With North Korea’s announcement last month that it would try again to launch a small satellite into orbit, many braced for what they expected to be yet another catastrophic failure from the isolationistic nation run by the man China was punked into thinking was called the sexiest man alive earlier this month. Instead, all went incredibly well, and now we have confirmation of orbital delivery of a satellite into an orbit of over 300 miles above the earth.
A simulation of the launch profile from the earlier April launch attempt which failed. The new, successful, launch used a nearly identical launch profile:
Some have raised concerns that this launch indicates that North Korea now has ICBM capability. Of course the performance of the Unha launch system, while suitable to put a 100 lb satellite into orbit, is completely incapable of launching even the smallest nuclear warhead onto an intercontinental ballistic path. It simply lacks the performance.
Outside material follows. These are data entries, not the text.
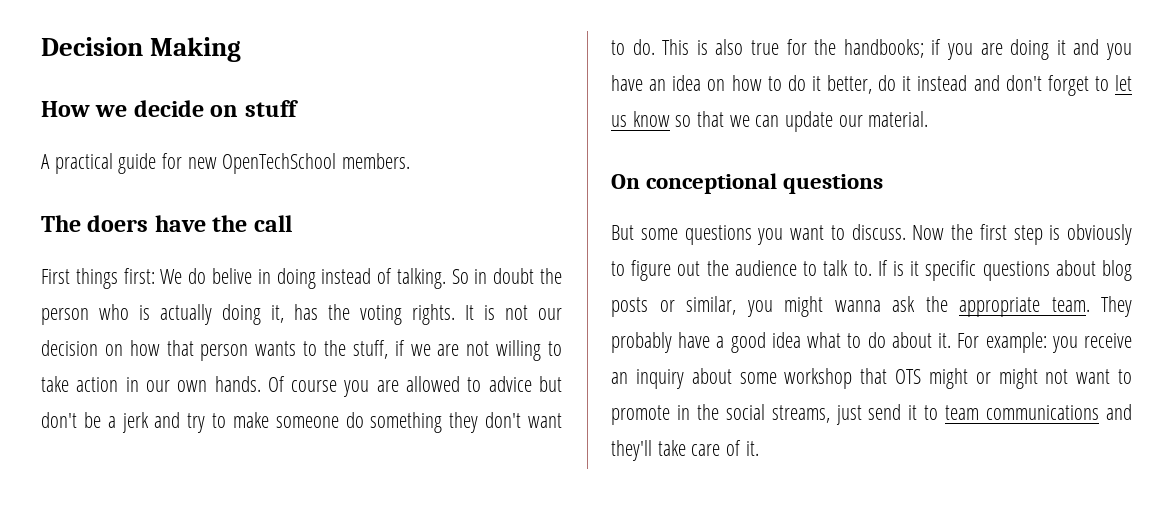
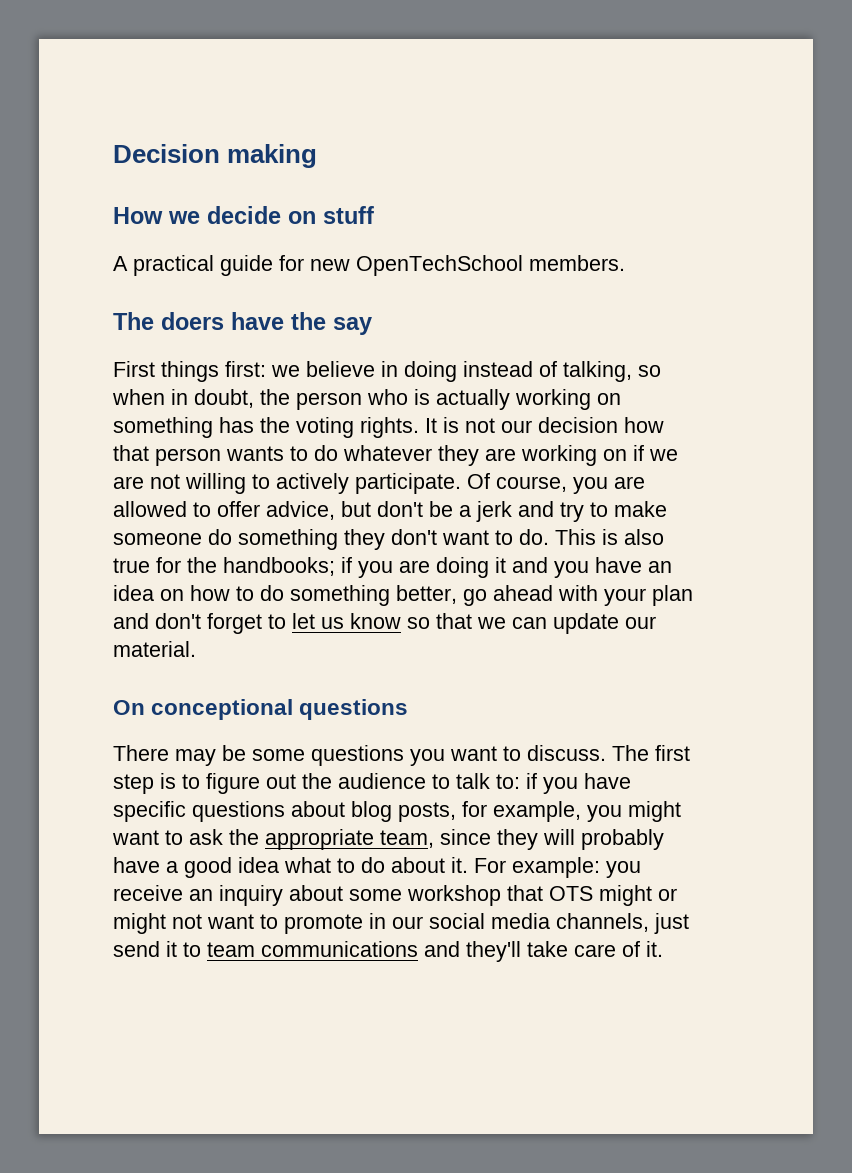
- Decision Making
+ Decision making
- The doers have the call
+ The doers have the say
- First things first: We do belive in doing instead of talking. So in doubt the person who is actually doing it, has the voting rights.
+ First things first: we believe in doing instead of talking, so when in doubt, the person who is actually working on something has the voting rights.
- It is not our decision on how that person wants to the stuff, if we are not willing to take action in our own hands. Of course you are allowed to advice but don't be a jerk and try to make someone do something they don't want to do.
+ It is not our decision how that person wants to do whatever they are working on if we are not willing to actively participate. Of course, you are allowed to offer advice, but don't be a jerk and try to make someone do something they don't want to do.
- This is also true for the handbooks; if you are doing it and you have an idea on how to do it better, do it instead and don't forget to let us know so that we can update our material.
+ This is also true for the handbooks; if you are doing it and you have an idea on how to do something better, go ahead with your plan and don't forget to let us know so that we can update our material.
- But some questions you want to discuss.
+ There may be some questions you want to discuss.
- Now the first step is obviously to figure out the audience to talk to. If is it specific questions about blog posts or similar, you might wanna ask the appropriate team. They probably have a good idea what to do about it.
+ The first step is to figure out the audience to talk to: if you have specific questions about blog posts, for example, you might want to ask the appropriate team, since they will probably have a good idea what to do about it.
- For example: you receive an inquiry about some workshop that OTS might or might not want to promote in the social streams, just send it to team communications and they'll take care of it.
+ For example: you receive an inquiry about some workshop that OTS might or might not want to promote in our social media channels, just send it to team communications and they'll take care of it.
The satellite is a simple device by all accounts, broadcasting a song on a frequency of 470 Megahertz as it orbits around the earth. The song is reportedly the “Song of General Kim Jong Il” which can be heard here:
The launch did come amid concerns of UN sanctions and protests by neighboring nations. In particular, South Korea is now feeling a bit of embarrassment as its national launch vehicle, the Naro-1, has been plagued by many of the same issues which have been following the North Korean launch vehicle, and similarly has had two failed launch attempts to date. The third attempt two weeks ago was halted only minutes from launching when systems control detected an electrical system fault in a key sysem. They are now planning for a January launch attempt. The Naro-1, developed in partnership with the Khrunichev firm of Russia, is expected to have similar performance to the North Korean Unha launch system.
The Korean penninsula space race is now on.